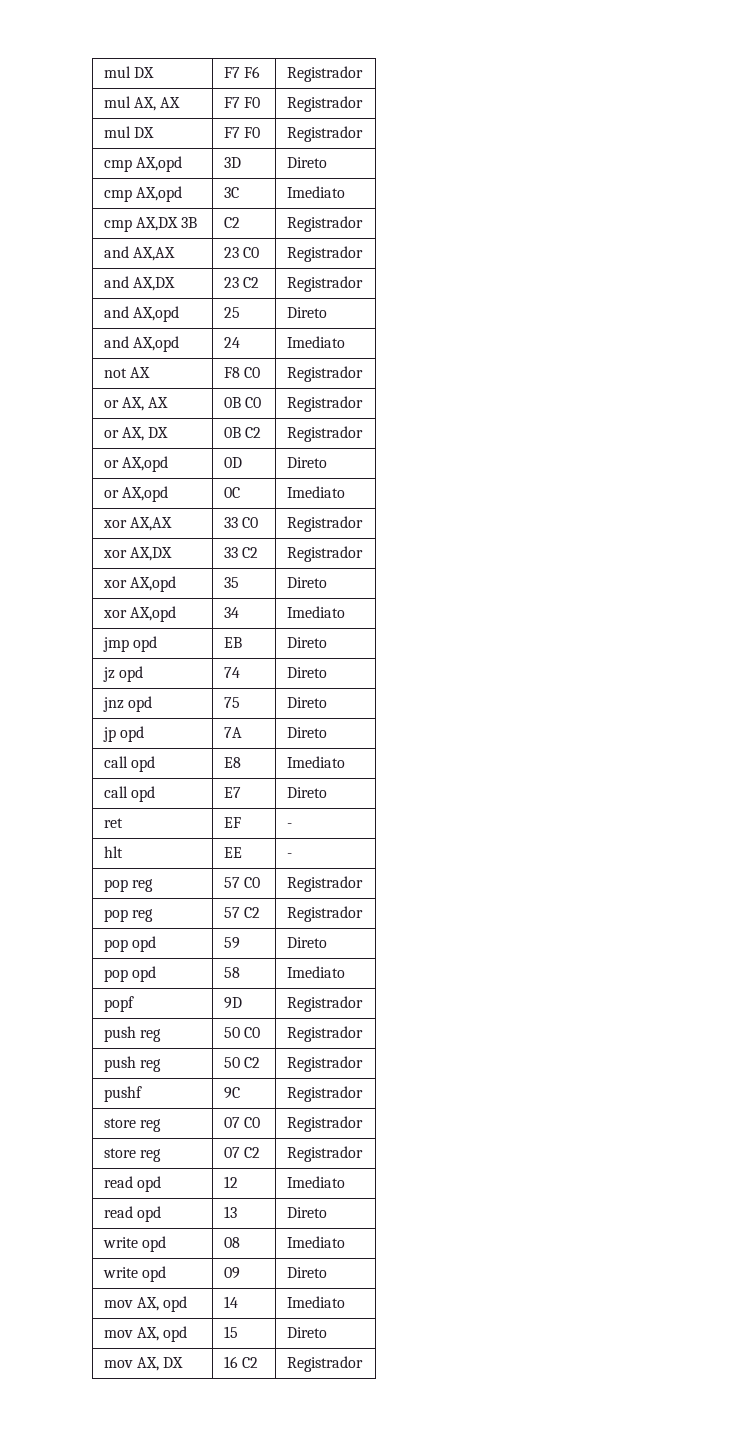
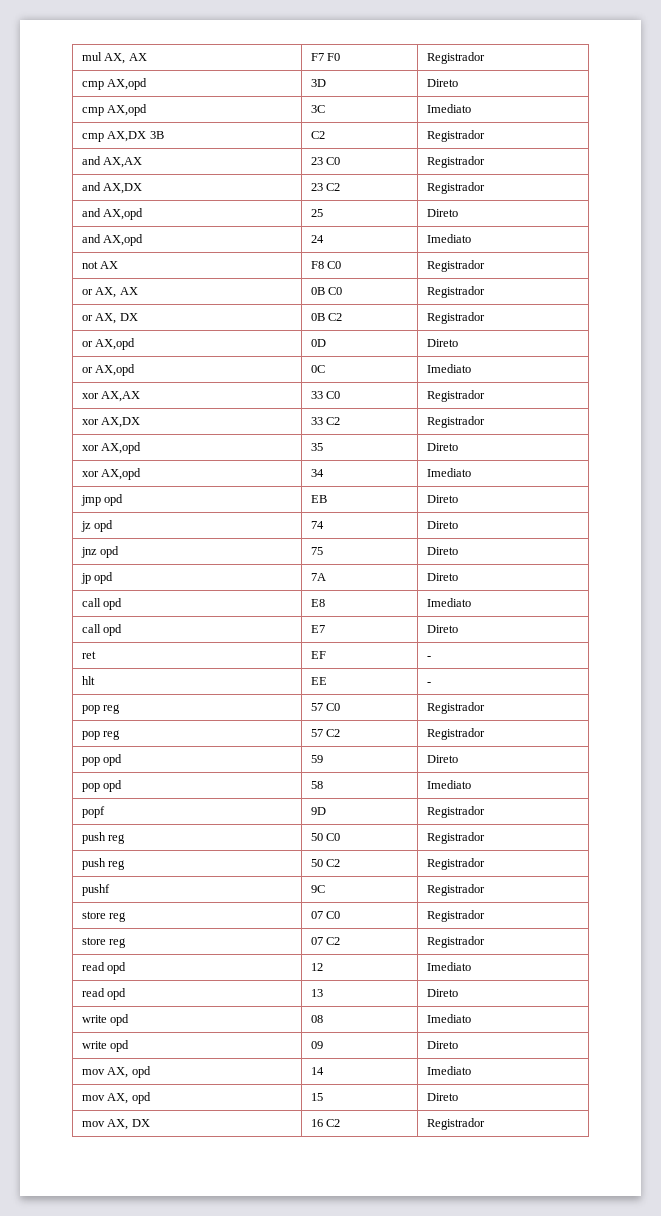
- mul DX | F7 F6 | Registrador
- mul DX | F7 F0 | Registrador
---
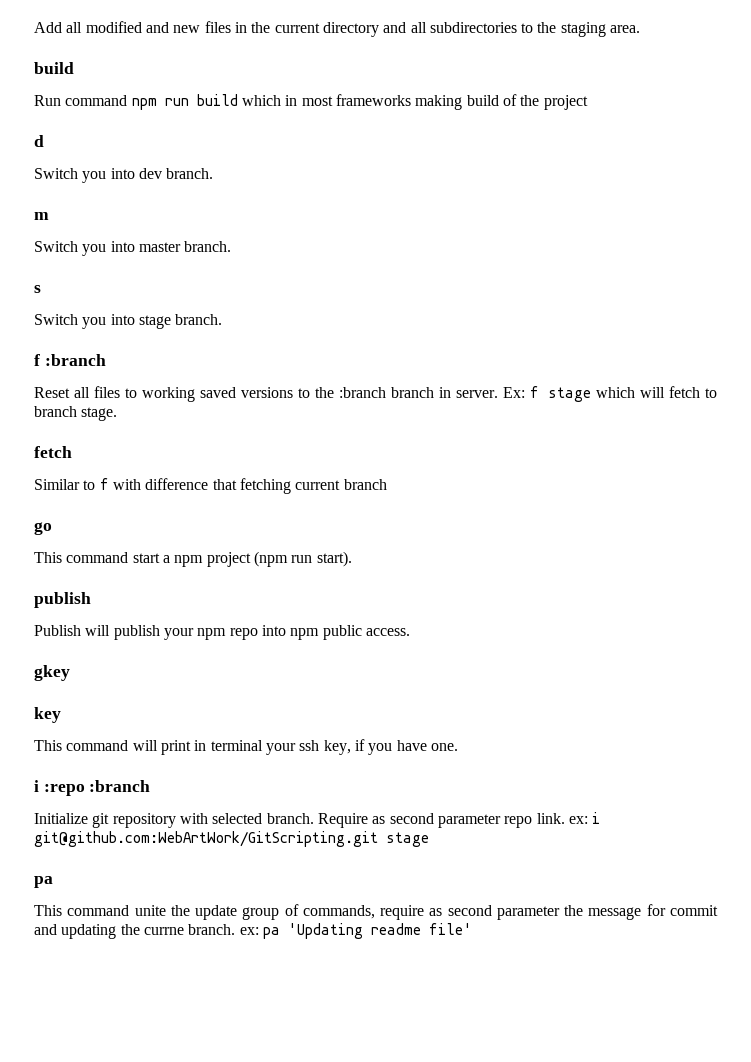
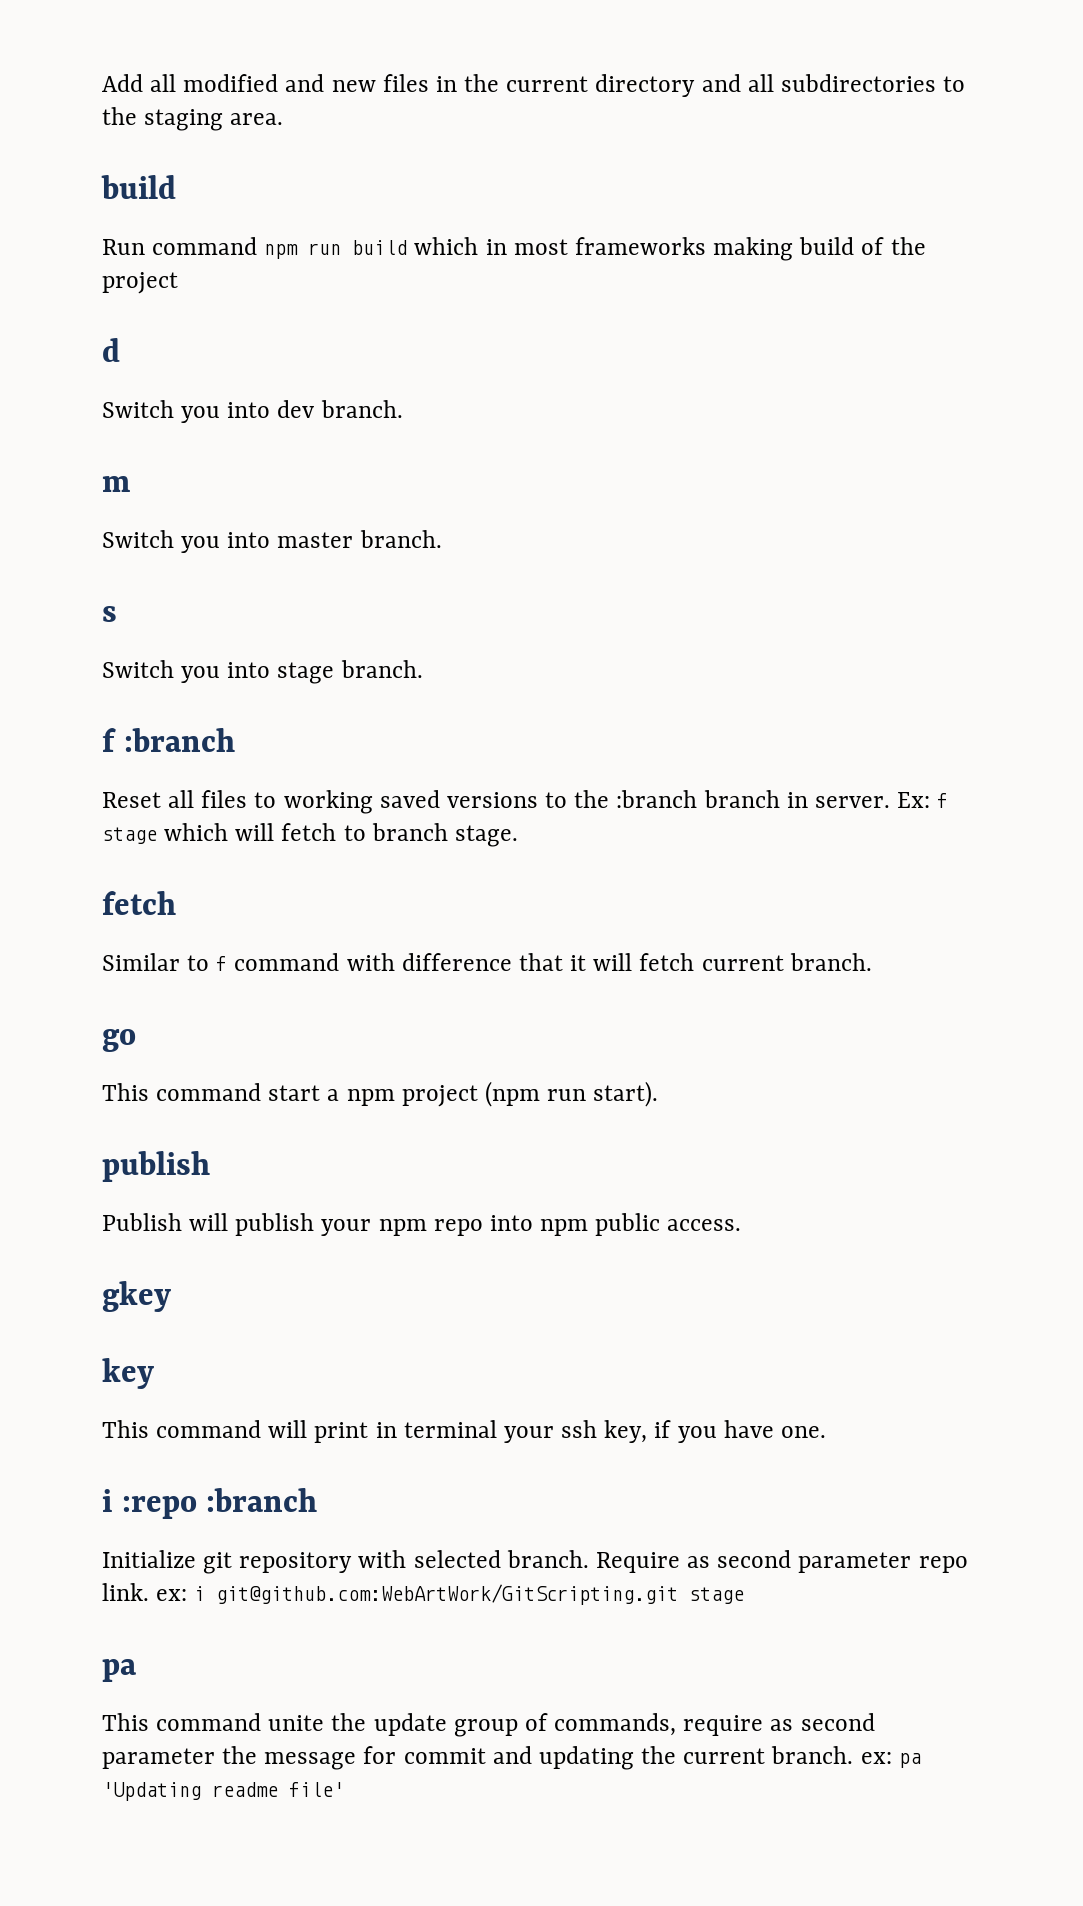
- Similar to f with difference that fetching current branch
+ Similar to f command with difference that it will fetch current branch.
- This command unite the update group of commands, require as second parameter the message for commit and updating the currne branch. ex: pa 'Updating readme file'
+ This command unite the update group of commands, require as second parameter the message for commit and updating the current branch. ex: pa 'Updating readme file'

#### Work item:
In the records above, find the line with "- This command"; write out exactly that line and each one after it, stopping after the line with "current branch. ex: pa 'Updating readme file'".

#### Answer to this task:
- This command unite the update group of commands, require as second parameter the message for commit and updating the currne branch. ex: pa 'Updating readme file'
+ This command unite the update group of commands, require as second parameter the message for commit and updating the current branch. ex: pa 'Updating readme file'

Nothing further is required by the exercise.